ThaDict.pick(d, keys)               # new dict with only the specified keys
ThaDict.omit(d, keys)               # new dict with the specified keys removed
ThaDict.safe_get(d, *keys)          # traverse nested dicts safely — returns None on miss
ThaDict.rename_keys(d, mapping)     # rename keys; unmapped keys are preserved

ThaDict.pick_rows(rows, keys)       # pick() applied to every row
ThaDict.omit_rows(rows, keys)       # omit() applied to every row
ThaDict.rename_keys_rows(rows, mapping)  # rename_keys() applied to every row
ThaDict.pick({"a": 1, "b": 2, "c": 3}, ["a", "c"])
# {"a": 1, "c": 3}

ThaDict.safe_get({"student": {"id": 42}}, "student", "id")
# 42

ThaDict.rename_keys_rows(rows, {"studentUniqueId": "student_id"})
# [{"student_id": ..., ...}, ...]

ThaList

Static methods for lists.

ThaList.chunk(lst, size)   # split into consecutive chunks of size
ThaList.flatten(lst)       # flatten one level of nesting
ThaList.chunk([1, 2, 3, 4, 5], 2)    # [[1, 2], [3, 4], [5]]
ThaList.flatten([[1, 2], [3, 4]])     # [1, 2, 3, 4]

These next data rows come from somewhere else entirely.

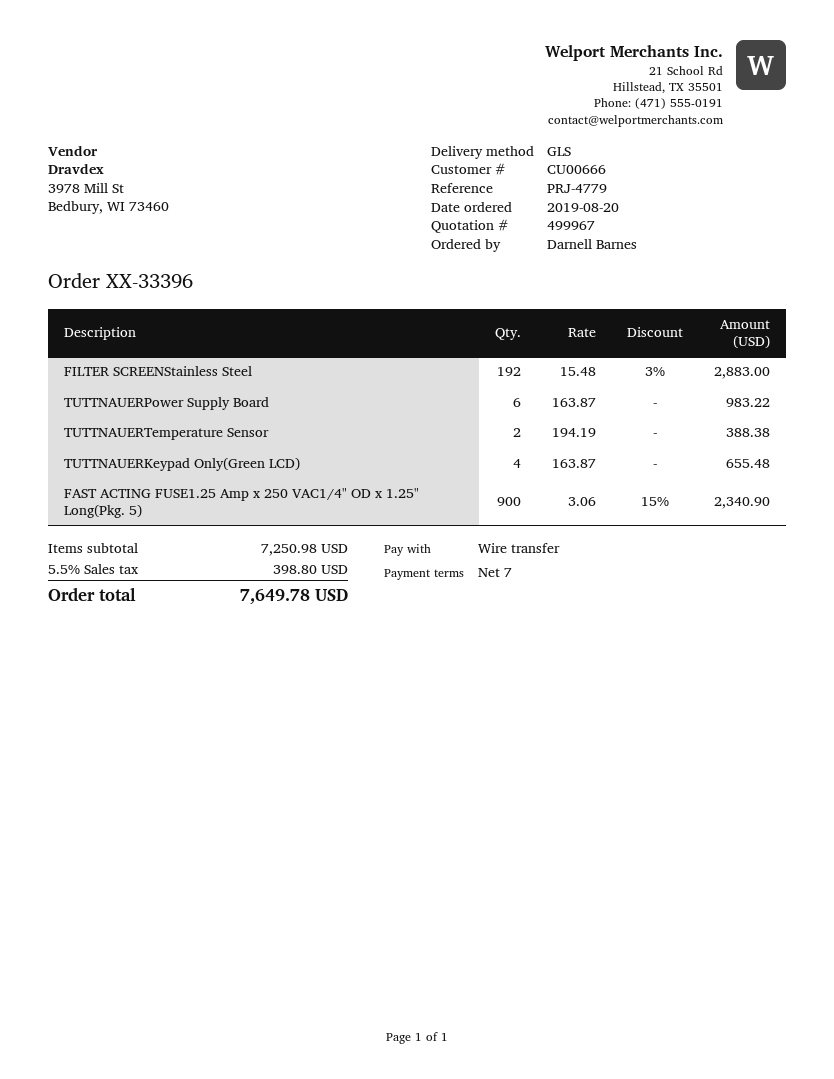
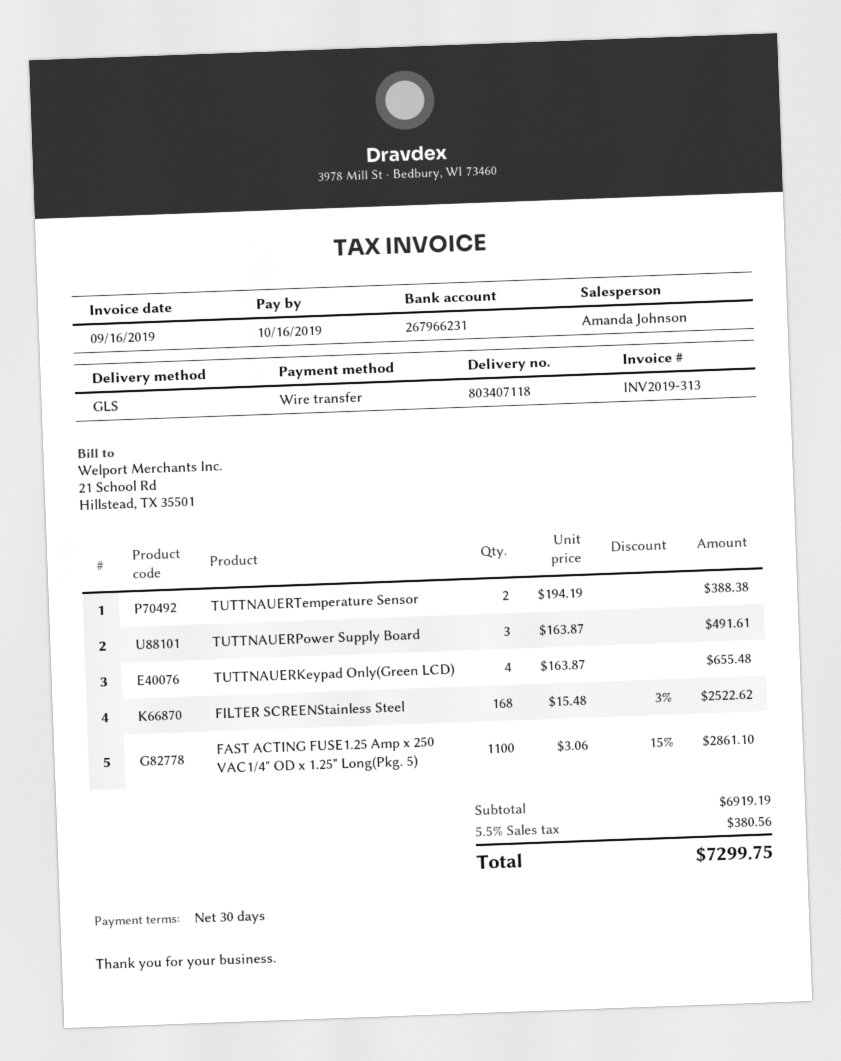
payment terms: 7 days -> 30 days
FILTER SCREENStainless Steel: 192 x 15.48 - 3% = 2883.00 -> 168 x 15.48 - 3% = 2522.62
TUTTNAUERPower Supply Board: 6 x 163.87 = 983.22 -> 3 x 163.87 = 491.61
FAST ACTING FUSE1.25 Amp x 250 VAC1/4" OD x 1.25" Long(Pkg. 5): 900 x 3.06 - 15% = 2340.90 -> 1100 x 3.06 - 15% = 2861.10
subtotal: 7250.98 -> 6919.19
tax: 5.5% = 398.80 -> 5.5% = 380.56
total: 7649.78 -> 7299.75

chunk also works on lists of row dicts directly: ThaList.chunk(rows, 100).


ThaType

Static methods for coercing values. Row methods return None on failure (consistent with safe_int / safe_float).

ThaType.normalize_bool(val)                                   # bool or raises ValueError
ThaType.safe_int(val)                                         # int | None
ThaType.safe_float(val)                                       # float | None

ThaType.normalize_bool_rows(rows, column, *, out_column=None) # None on failure
ThaType.safe_int_rows(rows, column, *, out_column=None)
ThaType.safe_float_rows(rows, column, *, out_column=None)

normalize_bool recognizes:

Truthy Falsy
True, 1, "true", "yes", "1", "t", "y" False, 0, "false", "no", "0", "f", "n"

String matching is case-insensitive and strips whitespace.

ThaType.normalize_bool("Yes")     # True
ThaType.safe_int("3.14")          # None  (not an integer string)
ThaType.safe_float("abc")         # None

ThaType.safe_int_rows(rows, "count", out_column="count_int")
# adds "count_int" column; original "count" column preserved

ThaStr

String normalization and slugification. format_str and slugify are static methods callable without instantiation. Row methods require an instance and store results in self.rows.

ThaStr.format_str(
    value: str,
    *,
    strip: bool = True,
    case: str | None = None,     # "upper" | "lower" | "title" | None
    replace: dict[str, str] | None = None,
    regex: bool = False,
) -> str
ThaStr.slugify(
    value: str,
    *,
    sep: str = "-",
    prefix: str = "",
    suffix: str = "",
) -> str
runner = ThaStr()

runner.format_str_rows(
    rows,
    column,
    *,
    strip=True,
    case=None,
    replace=None,
    regex=False,
    out_column=None,
    on_error="error",            # "error" | "skip" | "blank"
    skip_statuses=None,          # default: ["error", "warning"]
) -> list[dict]

runner.slugify_rows(
    rows,
    columns,                     # str or list[str] — multiple columns are joined with sep
    out_column,
    *,
    sep="-",
    prefix="",
    suffix="",
    on_error="error",
    skip_statuses=None,
) -> list[dict]
ThaStr.format_str("  HELLO WORLD  ", case="lower")    # "hello world"
ThaStr.slugify("Hello World!")                          # "hello-world"
ThaStr.slugify("café résumé", sep="_")                  # "cafe_resume"

runner = ThaStr()
runner.format_str_rows(rows, "Name", case="lower", out_column="Name Slug")
runner.slugify_rows(rows, ["First", "Last"], out_column="id")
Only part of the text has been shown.